But then (and here’s the other bit of it) there’s the countless men and women across Ireland who lost loved ones and want to remember them. They don’t want to make a political statement. They’re not looking to endorse British imperialism, to gloat over the number of brown people Britain’s killed this year.
They lost a relative and want to remember. And they wear poppies because of our failure, as Irish society, to find a neutral way for them to do so that doesn’t endorse the rotten cause they died for.
Happily, there is an alternative.
In 1933, the Women’s Co-operative Guild in Britain introduced the white poppy. The white poppy is not about insulting British and Irish war dead.

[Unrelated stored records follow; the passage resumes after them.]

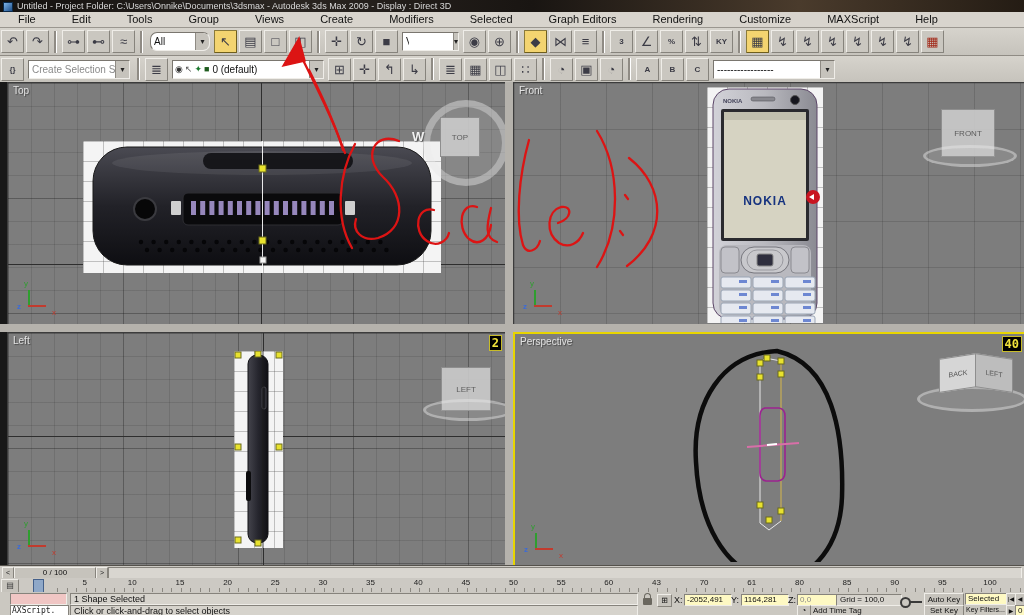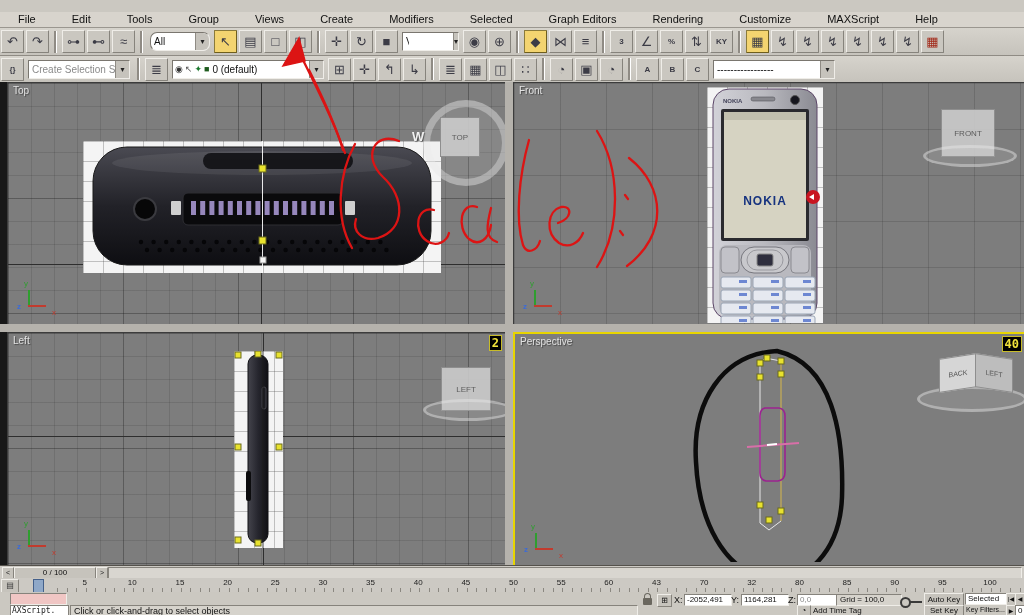--- a/index.html
+++ b/index.html
@@ -110,21 +110,21 @@
   .tick-label{position:absolute;top:0px;transform:translateX(-50%);font-size:8px;color:#222;}
   #tb-marker{position:absolute;left:33px;top:1px;width:9px;height:12px;background:#8fa8c8;
     border:1px solid #44608a;cursor:grab;}
   #tb-mini{position:absolute;left:1px;top:1px;width:16px;height:12px;background:#c6c3bc;
     border:1px solid;border-color:#efede8 #86837c #86837c #efede8;font-size:8px;line-height:11px;
     text-align:center;color:#333;cursor:pointer;}
 
   #statusbar{position:absolute;left:0;top:592px;width:1024px;height:23px;background:#cbc8c1;overflow:hidden;}
   .sunken{position:absolute;background:#d6d3cc;border:1px solid;border-color:#86837c #efede8 #efede8 #86837c;
     font-size:9px;color:#111;line-height:10px;padding:0 3px;white-space:nowrap;overflow:hidden;}
-  .field{position:absolute;background:#ffffff;border:1px solid;border-color:#86837c #efede8 #efede8 #86837c;
+  .field{position:absolute;background:#fef9c3;border:1px solid;border-color:#86837c #efede8 #efede8 #86837c;
     font-size:8px;color:#111;line-height:10px;padding:0 2px;white-space:nowrap;overflow:hidden;}
   .sb-label{position:absolute;font-size:9px;color:#111;}
   .sb-btn{position:absolute;background:#c6c3bc;border:1px solid;border-color:#efede8 #86837c #86837c #efede8;
     font-size:8px;color:#111;text-align:center;cursor:pointer;white-space:nowrap;overflow:hidden;}
   #macrobox{position:absolute;left:10px;top:1px;width:55px;height:10px;background:#f0c6c4;
     border:1px solid;border-color:#86837c #efede8 #efede8 #86837c;}
   #listener{position:absolute;left:10px;top:13px;width:55px;height:11px;background:#fff;
     border:1px solid #86837c;font:8px "DejaVu Sans Mono",monospace;line-height:10px;color:#222;padding:0 1px;}
   .lockicon{position:absolute;left:643px;top:6px;width:9px;height:7px;background:#6a675f;border-radius:1px;}
   .lockicon::before{content:"";position:absolute;top:-5px;left:1px;width:5px;height:5px;
@@ -132,20 +132,24 @@
   .keyicon{position:absolute;left:900px;top:5px;width:7px;height:7px;border:2px solid #3a3a3a;border-radius:50%;}
   .keyicon::after{content:"";position:absolute;left:8px;top:2px;width:12px;height:2px;background:#3a3a3a;}
 
   #overlay{position:absolute;left:0;top:0;width:1024px;height:615px;z-index:60;pointer-events:none;}
 </style>
 </head>
 <body>
 
 <div id="app">
 
+  <div id="titlebar">
+    <span id="appicon"></span>
+    <span id="title">Untitled     - Project Folder: C:\Users\Onnike\Documents\3dsmax      - Autodesk 3ds Max  2009      - Display : Direct 3D</span>
+  </div>
 
   <div id="menubar">
       <span class="menu-item">File</span>
       <span class="menu-item">Edit</span>
       <span class="menu-item">Tools</span>
       <span class="menu-item">Group</span>
       <span class="menu-item">Views</span>
       <span class="menu-item">Create</span>
       <span class="menu-item">Modifiers</span>
       <span class="menu-item">Selected</span>
@@ -507,33 +511,34 @@
         <span class="tick-label" style="left: 255.25px;">25</span>
         <span class="tick-label" style="left: 302.9px;">30</span>
         <span class="tick-label" style="left: 350.55px;">35</span>
         <span class="tick-label" style="left: 398.2px;">40</span>
         <span class="tick-label" style="left: 445.85px;">45</span>
         <span class="tick-label" style="left: 493.5px;">50</span>
         <span class="tick-label" style="left: 541.15px;">55</span>
         <span class="tick-label" style="left: 588.8px;">60</span>
         <span class="tick-label" style="left: 636.45px;">43</span>
         <span class="tick-label" style="left: 684.1px;">70</span>
-        <span class="tick-label" style="left: 731.75px;">32</span>
+        <span class="tick-label" style="left: 731.75px;">61</span>
         <span class="tick-label" style="left: 779.4px;">80</span>
         <span class="tick-label" style="left: 827.05px;">85</span>
         <span class="tick-label" style="left: 874.7px;">90</span>
         <span class="tick-label" style="left: 922.35px;">95</span>
         <span class="tick-label" style="left: 970px;">100</span>
       </div>
     <span id="tb-marker"></span>
   </div>
 
   <div id="statusbar">
     <span id="macrobox"></span>
     <span id="listener">AXScript.</span>
+    <span class="sunken" style="left:70px;top:1px;width:560px;height:10px">1 Shape Selected</span>
     <span class="sunken" style="left:70px;top:13px;width:560px;height:10px">Click or click-and-drag to select objects</span>
     <span class="lockicon"></span>
     <span class="sb-btn" style="left:657px;top:2px;width:13px;height:11px;line-height:11px">⊞</span>
     <span class="sb-label" style="left:674px;top:3px">X:</span>
     <span class="field" style="left:684px;top:2px;width:42px;height:10px">-2052,491</span>
     <span class="sb-label" style="left:731px;top:3px">Y:</span>
     <span class="field" style="left:741px;top:2px;width:42px;height:10px">1164,281</span>
     <span class="sb-label" style="left:788px;top:3px">Z:</span>
     <span class="field" style="left:797px;top:2px;width:34px;height:10px;color:#888">0,0</span>
     <span class="sunken" style="left:836px;top:2px;width:58px;height:10px;font-size:8px">Grid = 100,0</span>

Unlike the red poppy, which celebrates the slaughter of millions of working-class men and women, the white poppy is worn by those who wish to remember but who also reject militarism. Money raised from the sale of white poppies does not go to the British Legion but to support the work of the Peace Pledge Union, which campaigns for an end to all war.
They’ve even been endorsed by no less a figure than former British Prime Minister and alleged war criminal Margaret Thatcher, who called them “deeply distasteful”. If they’re bad enough for Thatcher, they’re good enough for me.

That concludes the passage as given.